* [EXERCISE DETAILS]:
Nothing in the data may be altered; copy it all exactly.

* [EXCERPTED RECORDS]:
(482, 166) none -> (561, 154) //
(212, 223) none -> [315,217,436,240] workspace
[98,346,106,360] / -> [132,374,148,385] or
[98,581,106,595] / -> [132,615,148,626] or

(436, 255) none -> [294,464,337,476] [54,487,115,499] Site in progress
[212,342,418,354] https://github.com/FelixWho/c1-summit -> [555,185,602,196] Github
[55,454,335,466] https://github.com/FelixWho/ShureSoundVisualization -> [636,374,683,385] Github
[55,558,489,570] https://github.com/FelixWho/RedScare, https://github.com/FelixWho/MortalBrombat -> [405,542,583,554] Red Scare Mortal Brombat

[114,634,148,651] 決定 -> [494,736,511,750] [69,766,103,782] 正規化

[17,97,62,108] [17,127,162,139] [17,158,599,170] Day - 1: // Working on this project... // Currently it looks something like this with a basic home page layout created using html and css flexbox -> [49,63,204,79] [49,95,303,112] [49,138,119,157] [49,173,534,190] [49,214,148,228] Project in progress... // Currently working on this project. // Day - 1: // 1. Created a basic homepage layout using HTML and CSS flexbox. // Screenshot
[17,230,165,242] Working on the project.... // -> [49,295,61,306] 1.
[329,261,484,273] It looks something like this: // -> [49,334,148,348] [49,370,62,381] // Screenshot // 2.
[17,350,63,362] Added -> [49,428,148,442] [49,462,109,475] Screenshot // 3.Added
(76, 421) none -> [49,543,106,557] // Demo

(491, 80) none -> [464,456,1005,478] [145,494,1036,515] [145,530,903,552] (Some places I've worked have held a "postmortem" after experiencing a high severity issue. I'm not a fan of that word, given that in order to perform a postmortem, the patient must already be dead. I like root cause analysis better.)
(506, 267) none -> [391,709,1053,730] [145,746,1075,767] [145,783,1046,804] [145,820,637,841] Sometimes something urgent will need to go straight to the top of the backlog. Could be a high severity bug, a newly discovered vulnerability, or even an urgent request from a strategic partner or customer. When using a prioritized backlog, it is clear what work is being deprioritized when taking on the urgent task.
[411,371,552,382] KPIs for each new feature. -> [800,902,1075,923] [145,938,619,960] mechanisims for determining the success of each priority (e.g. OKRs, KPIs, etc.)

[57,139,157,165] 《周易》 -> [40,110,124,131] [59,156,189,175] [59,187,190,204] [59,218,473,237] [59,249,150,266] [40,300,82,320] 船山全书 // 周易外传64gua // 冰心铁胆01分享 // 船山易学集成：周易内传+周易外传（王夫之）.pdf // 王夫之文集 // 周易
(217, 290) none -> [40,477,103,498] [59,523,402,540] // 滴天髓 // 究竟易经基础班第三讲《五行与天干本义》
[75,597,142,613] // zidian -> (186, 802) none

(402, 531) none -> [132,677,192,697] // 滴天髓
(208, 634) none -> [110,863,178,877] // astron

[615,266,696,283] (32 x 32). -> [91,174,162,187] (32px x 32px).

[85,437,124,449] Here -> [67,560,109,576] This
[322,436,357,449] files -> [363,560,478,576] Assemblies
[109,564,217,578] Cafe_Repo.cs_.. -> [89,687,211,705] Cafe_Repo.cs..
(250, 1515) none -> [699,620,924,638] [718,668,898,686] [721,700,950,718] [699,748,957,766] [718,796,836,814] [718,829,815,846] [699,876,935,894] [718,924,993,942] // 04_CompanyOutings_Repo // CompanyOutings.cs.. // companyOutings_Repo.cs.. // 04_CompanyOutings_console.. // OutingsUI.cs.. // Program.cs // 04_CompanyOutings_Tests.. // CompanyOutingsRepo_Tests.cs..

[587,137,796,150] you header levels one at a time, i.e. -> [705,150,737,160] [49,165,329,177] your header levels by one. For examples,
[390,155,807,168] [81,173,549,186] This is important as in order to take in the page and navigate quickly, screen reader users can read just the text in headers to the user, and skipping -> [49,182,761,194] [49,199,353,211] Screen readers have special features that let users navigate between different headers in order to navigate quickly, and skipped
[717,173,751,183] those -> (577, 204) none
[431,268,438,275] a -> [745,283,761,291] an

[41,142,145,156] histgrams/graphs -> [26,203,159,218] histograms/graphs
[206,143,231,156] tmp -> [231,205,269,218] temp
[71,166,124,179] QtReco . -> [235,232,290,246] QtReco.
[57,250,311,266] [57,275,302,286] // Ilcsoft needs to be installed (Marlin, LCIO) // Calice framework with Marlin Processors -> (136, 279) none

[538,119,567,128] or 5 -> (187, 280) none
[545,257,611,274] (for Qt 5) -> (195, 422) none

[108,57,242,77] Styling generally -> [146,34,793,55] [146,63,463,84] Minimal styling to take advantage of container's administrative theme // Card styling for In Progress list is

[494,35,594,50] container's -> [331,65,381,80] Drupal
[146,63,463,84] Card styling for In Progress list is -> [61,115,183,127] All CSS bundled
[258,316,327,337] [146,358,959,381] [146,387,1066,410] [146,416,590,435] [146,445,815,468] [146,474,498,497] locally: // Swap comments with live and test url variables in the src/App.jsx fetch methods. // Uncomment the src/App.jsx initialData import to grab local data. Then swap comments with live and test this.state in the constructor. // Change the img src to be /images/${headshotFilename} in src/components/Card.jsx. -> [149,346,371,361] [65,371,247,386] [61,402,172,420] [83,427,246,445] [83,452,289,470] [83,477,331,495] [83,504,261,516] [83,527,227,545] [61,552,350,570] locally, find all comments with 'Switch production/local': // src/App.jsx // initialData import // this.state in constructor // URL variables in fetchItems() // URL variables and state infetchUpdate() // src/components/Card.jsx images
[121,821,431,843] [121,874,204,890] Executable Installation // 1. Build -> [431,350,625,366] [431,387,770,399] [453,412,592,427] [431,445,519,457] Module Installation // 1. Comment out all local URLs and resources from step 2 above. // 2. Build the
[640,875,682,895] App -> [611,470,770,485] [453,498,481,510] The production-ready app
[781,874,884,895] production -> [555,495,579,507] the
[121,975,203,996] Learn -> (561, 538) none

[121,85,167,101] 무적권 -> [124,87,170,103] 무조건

* [WRITTEN ANSWER]:
(482, 166) none -> (561, 154) //
(212, 223) none -> [315,217,436,240] workspace
[98,346,106,360] / -> [132,374,148,385] or
[98,581,106,595] / -> [132,615,148,626] or

(436, 255) none -> [294,464,337,476] [54,487,115,499] Site in progress
[212,342,418,354] https://github.com/FelixWho/c1-summit -> [555,185,602,196] Github
[55,454,335,466] https://github.com/FelixWho/ShureSoundVisualization -> [636,374,683,385] Github
[55,558,489,570] https://github.com/FelixWho/RedScare, https://github.com/FelixWho/MortalBrombat -> [405,542,583,554] Red Scare Mortal Brombat

[114,634,148,651] 決定 -> [494,736,511,750] [69,766,103,782] 正規化

[17,97,62,108] [17,127,162,139] [17,158,599,170] Day - 1: // Working on this project... // Currently it looks something like this with a basic home page layout created using html and css flexbox -> [49,63,204,79] [49,95,303,112] [49,138,119,157] [49,173,534,190] [49,214,148,228] Project in progress... // Currently working on this project. // Day - 1: // 1. Created a basic homepage layout using HTML and CSS flexbox. // Screenshot
[17,230,165,242] Working on the project.... // -> [49,295,61,306] 1.
[329,261,484,273] It looks something like this: // -> [49,334,148,348] [49,370,62,381] // Screenshot // 2.
[17,350,63,362] Added -> [49,428,148,442] [49,462,109,475] Screenshot // 3.Added
(76, 421) none -> [49,543,106,557] // Demo

(491, 80) none -> [464,456,1005,478] [145,494,1036,515] [145,530,903,552] (Some places I've worked have held a "postmortem" after experiencing a high severity issue. I'm not a fan of that word, given that in order to perform a postmortem, the patient must already be dead. I like root cause analysis better.)
(506, 267) none -> [391,709,1053,730] [145,746,1075,767] [145,783,1046,804] [145,820,637,841] Sometimes something urgent will need to go straight to the top of the backlog. Could be a high severity bug, a newly discovered vulnerability, or even an urgent request from a strategic partner or customer. When using a prioritized backlog, it is clear what work is being deprioritized when taking on the urgent task.
[411,371,552,382] KPIs for each new feature. -> [800,902,1075,923] [145,938,619,960] mechanisims for determining the success of each priority (e.g. OKRs, KPIs, etc.)

[57,139,157,165] 《周易》 -> [40,110,124,131] [59,156,189,175] [59,187,190,204] [59,218,473,237] [59,249,150,266] [40,300,82,320] 船山全书 // 周易外传64gua // 冰心铁胆01分享 // 船山易学集成：周易内传+周易外传（王夫之）.pdf // 王夫之文集 // 周易
(217, 290) none -> [40,477,103,498] [59,523,402,540] // 滴天髓 // 究竟易经基础班第三讲《五行与天干本义》
[75,597,142,613] // zidian -> (186, 802) none

(402, 531) none -> [132,677,192,697] // 滴天髓
(208, 634) none -> [110,863,178,877] // astron

[615,266,696,283] (32 x 32). -> [91,174,162,187] (32px x 32px).

[85,437,124,449] Here -> [67,560,109,576] This
[322,436,357,449] files -> [363,560,478,576] Assemblies
[109,564,217,578] Cafe_Repo.cs_.. -> [89,687,211,705] Cafe_Repo.cs..
(250, 1515) none -> [699,620,924,638] [718,668,898,686] [721,700,950,718] [699,748,957,766] [718,796,836,814] [718,829,815,846] [699,876,935,894] [718,924,993,942] // 04_CompanyOutings_Repo // CompanyOutings.cs.. // companyOutings_Repo.cs.. // 04_CompanyOutings_console.. // OutingsUI.cs.. // Program.cs // 04_CompanyOutings_Tests.. // CompanyOutingsRepo_Tests.cs..

[587,137,796,150] you header levels one at a time, i.e. -> [705,150,737,160] [49,165,329,177] your header levels by one. For examples,
[390,155,807,168] [81,173,549,186] This is important as in order to take in the page and navigate quickly, screen reader users can read just the text in headers to the user, and skipping -> [49,182,761,194] [49,199,353,211] Screen readers have special features that let users navigate between different headers in order to navigate quickly, and skipped
[717,173,751,183] those -> (577, 204) none
[431,268,438,275] a -> [745,283,761,291] an

[41,142,145,156] histgrams/graphs -> [26,203,159,218] histograms/graphs
[206,143,231,156] tmp -> [231,205,269,218] temp
[71,166,124,179] QtReco . -> [235,232,290,246] QtReco.
[57,250,311,266] [57,275,302,286] // Ilcsoft needs to be installed (Marlin, LCIO) // Calice framework with Marlin Processors -> (136, 279) none

[538,119,567,128] or 5 -> (187, 280) none
[545,257,611,274] (for Qt 5) -> (195, 422) none

[108,57,242,77] Styling generally -> [146,34,793,55] [146,63,463,84] Minimal styling to take advantage of container's administrative theme // Card styling for In Progress list is

[494,35,594,50] container's -> [331,65,381,80] Drupal
[146,63,463,84] Card styling for In Progress list is -> [61,115,183,127] All CSS bundled
[258,316,327,337] [146,358,959,381] [146,387,1066,410] [146,416,590,435] [146,445,815,468] [146,474,498,497] locally: // Swap comments with live and test url variables in the src/App.jsx fetch methods. // Uncomment the src/App.jsx initialData import to grab local data. Then swap comments with live and test this.state in the constructor. // Change the img src to be /images/${headshotFilename} in src/components/Card.jsx. -> [149,346,371,361] [65,371,247,386] [61,402,172,420] [83,427,246,445] [83,452,289,470] [83,477,331,495] [83,504,261,516] [83,527,227,545] [61,552,350,570] locally, find all comments with 'Switch production/local': // src/App.jsx // initialData import // this.state in constructor // URL variables in fetchItems() // URL variables and state infetchUpdate() // src/components/Card.jsx images
[121,821,431,843] [121,874,204,890] Executable Installation // 1. Build -> [431,350,625,366] [431,387,770,399] [453,412,592,427] [431,445,519,457] Module Installation // 1. Comment out all local URLs and resources from step 2 above. // 2. Build the
[640,875,682,895] App -> [611,470,770,485] [453,498,481,510] The production-ready app
[781,874,884,895] production -> [555,495,579,507] the
[121,975,203,996] Learn -> (561, 538) none

[121,85,167,101] 무적권 -> [124,87,170,103] 무조건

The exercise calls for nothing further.